I've seen more than my fair share of G5 XPCs since I took over the SFF reigns at HEXUS, but the ST20G5 is the first one I've seen in silver, with both the SB77G5 and SB95G5 being black. After spending a couple of days with the ST20G5 unpacked but untouched at my old house before I moved last week, and unpacked and up and running at my new place, I prefer the black one, but the silver version is also very easy on the eye. The stealthed bays and ports combined with flush buttons and covered and unobtrusive LED lighting do it for me, with only the XPC logo to spoil a clean aesthetic, in my opinion of course.

Optical Bay

The top of the facia hides the optical drive bay. With a drive installed, the button on the top right activates your chosen drive's open/close button using an adjustable, sprung bar, the tray of the drive pushing the cover open when it's opening, a spring closing the bay when it retracts. You need to push on the facia where you see a trio of dots to operate the manual bay covers for the external floppy bay and the front ports.

Side view

Having a peek round either side of the XPC will give you the view in the photograph above. An embossed Shuttle logo is in place above perforated holes for cooling. Personally, I'd prefer the cleaner look you'd get if Shuttle left off the vanity logo from the case lid, and I'd rather they used a mesh rather than holes for the cooling, but it's not unattractive in the delivered form.

Rear

Round the back you've got the familiar G-series XPC layout, with I/O ports at the bottom which underline the PSU space and the hexagonal cutouts for the I.C.E. cooler to exhaust hot air through. On the right of all that you've got the expansion card backplane space, to be used if you fit a PCI expansion card or a single-slot PCI Express graphics board. Above those you have the optical S/PDIF input and output ports, for any digital audio needs you may have.

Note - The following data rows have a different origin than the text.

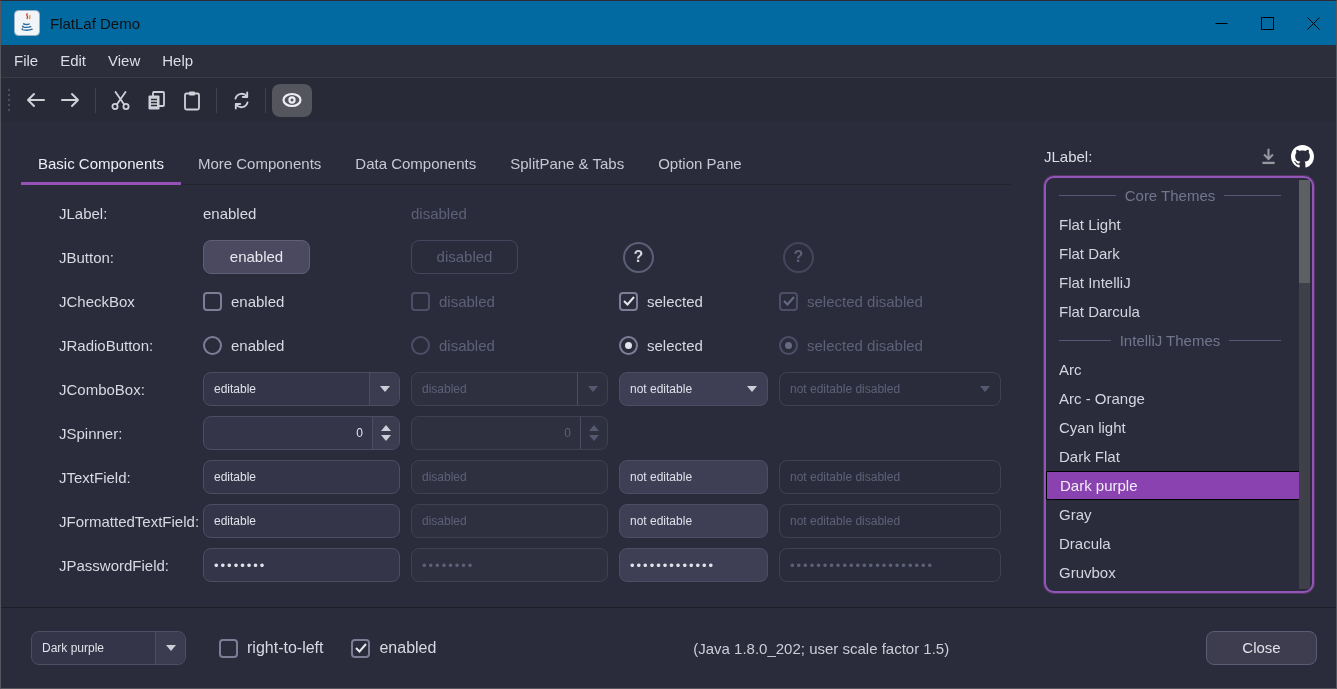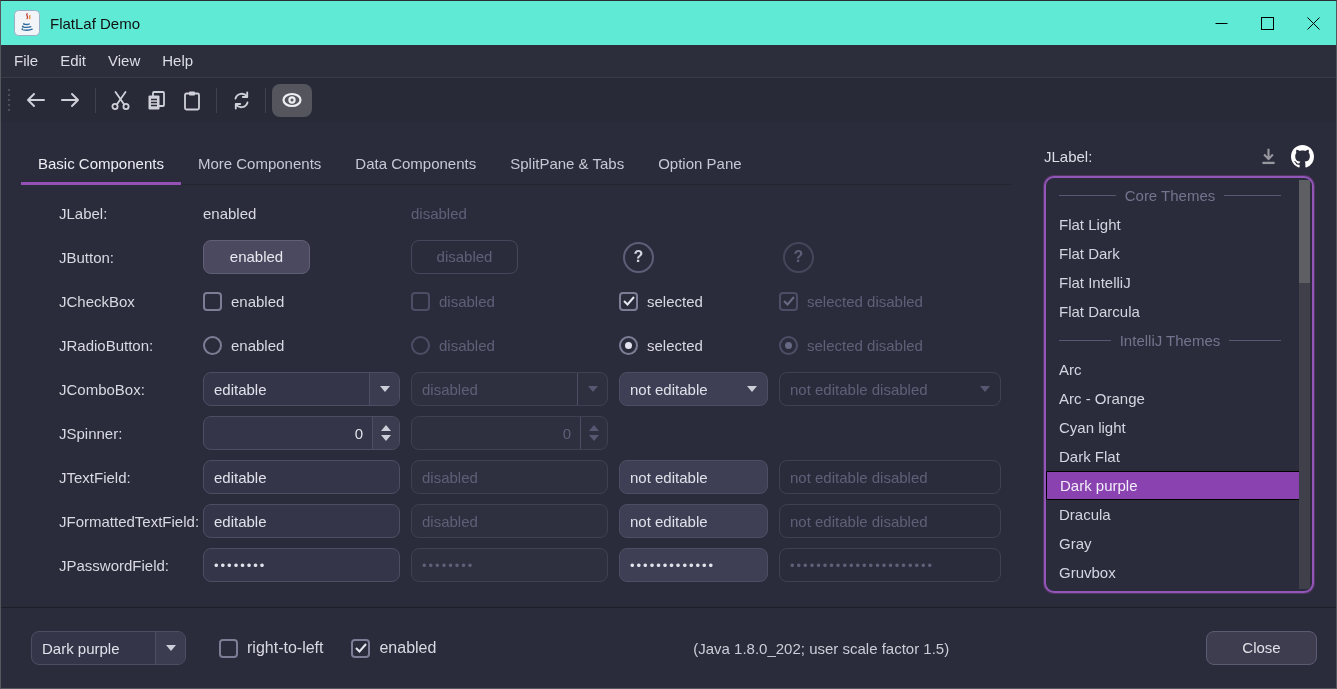--- a/index.html
+++ b/index.html
@@ -4,21 +4,21 @@
 <style>
   * { box-sizing: border-box; margin: 0; padding: 0; }
   body { margin: 0; background: #17181f; font-family: "Liberation Sans", sans-serif; }
   .window {
     position: relative; width: 1337px; height: 689px; overflow: hidden;
     background: #2b2c3b; border: 1px solid #55565e; border-top: 1px solid #2a2b33;
   }
 
   
   .titlebar {
-    height: 44px; background: #5eead4; display: flex; align-items: center; color: #000;
+    height: 44px; background: #0369a1; display: flex; align-items: center; color: #000;
   }
   .titlebar .app-icon { margin-left: 13px; width: 26px; height: 26px; flex: 0 0 auto; }
   .titlebar .title { margin-left: 10px; font-size: 15px; color: #111; }
   .titlebar .spacer { flex: 1; }
   .wc { width: 46px; height: 44px; display: flex; align-items: center; justify-content: center; }
   .wc svg { display: block; }
 
   
   .menubar {
     height: 33px; background: #2d2e3c; display: flex; align-items: center;
@@ -79,21 +79,21 @@
   .cb svg { display: block; }
   .rb { width: 19px; height: 19px; border: 2px solid #7e7d96; border-radius: 50%;
         display: flex; align-items: center; justify-content: center; flex: 0 0 auto; }
   .rb.off { border-color: #4d4e66; }
   .rb i { width: 7px; height: 7px; border-radius: 50%; background: #e2e3ec; }
   .rb.off i { background: #676984; }
 
   .field {
     width: 197px; height: 34px; border-radius: 8px; background: #343548;
     border: 1px solid #4d4e63; color: #e0e1ea; display: flex; align-items: center;
-    padding: 0 10px; font-size: 15px;
+    padding: 0 10px; font-size: 12px;
   }
   .field.off { background: #2e2f3f; border-color: #3f4054; color: #5e6078; }
   .field.noted { background: #3e3f54; }
   .field.noted-off { background: transparent; border-color: #3f4054; color: #5e6078; }
   .w149 { width: 149px; } .w222 { width: 222px; }
 
   .combo { padding: 0; overflow: hidden; }
   .combo .cv { flex: 1; padding: 0 10px; }
   .combo .arrowbox {
     width: 30px; align-self: stretch; display: flex; align-items: center; justify-content: center;
@@ -450,22 +450,22 @@
       <div class="tl-sep">
         <span class="ln"></span>
           <span class="sl">IntelliJ Themes</span>
           <span class="ln"></span>
       </div>
       <div class="tl-item">Arc</div>
       <div class="tl-item">Arc - Orange</div>
       <div class="tl-item">Cyan light</div>
       <div class="tl-item">Dark Flat</div>
       <div class="tl-item selected">Dark purple</div>
+      <div class="tl-item">Gray</div>
       <div class="tl-item">Dracula</div>
-      <div class="tl-item">Gray</div>
       <div class="tl-item">Gruvbox</div>
       <div class="tl-scroll">
         <div class="tl-thumb"></div>
       </div>
     </div>
   </div>
 
   <div class="bottombar">
     <div class="field combo">
       <span class="cv">Dark purple</span>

In terms of ports, you've got the DVI and VGA display connectors for the on-board GPU, a single FireWire400 powered port, PS/2 for keyboard and mouse, a pair of USB2.0 ports with the Ethernet port sat on top. Then you've got 3.5mm audio jack ports for connecting speakers and line-out. Finally, if you squint hard enough, you can see the clear CMOS button, sat to the right of the bottom right audio jack port. Using a suitably skinny poking device to operate it.

There's a cutout space for a parallel port, above the I.C.E. cooler's grille. The tiny circular cutout at the top left is for one of Shuttle's optional USB2.0-based WiFi adaptors, where you screw the aerial part of it through the cutout and have the antenna poke upwards behind the XPC, like a tail.

If I were so inclined, I might even say, "LOLOL t3h sT2()G5 iz 1 sexay lil PC ZOMG!!11eleventy". But I'm not, so I'll say that it's about as good as it gets looks-wise, with a Shuttle.

Fancy a gander inside?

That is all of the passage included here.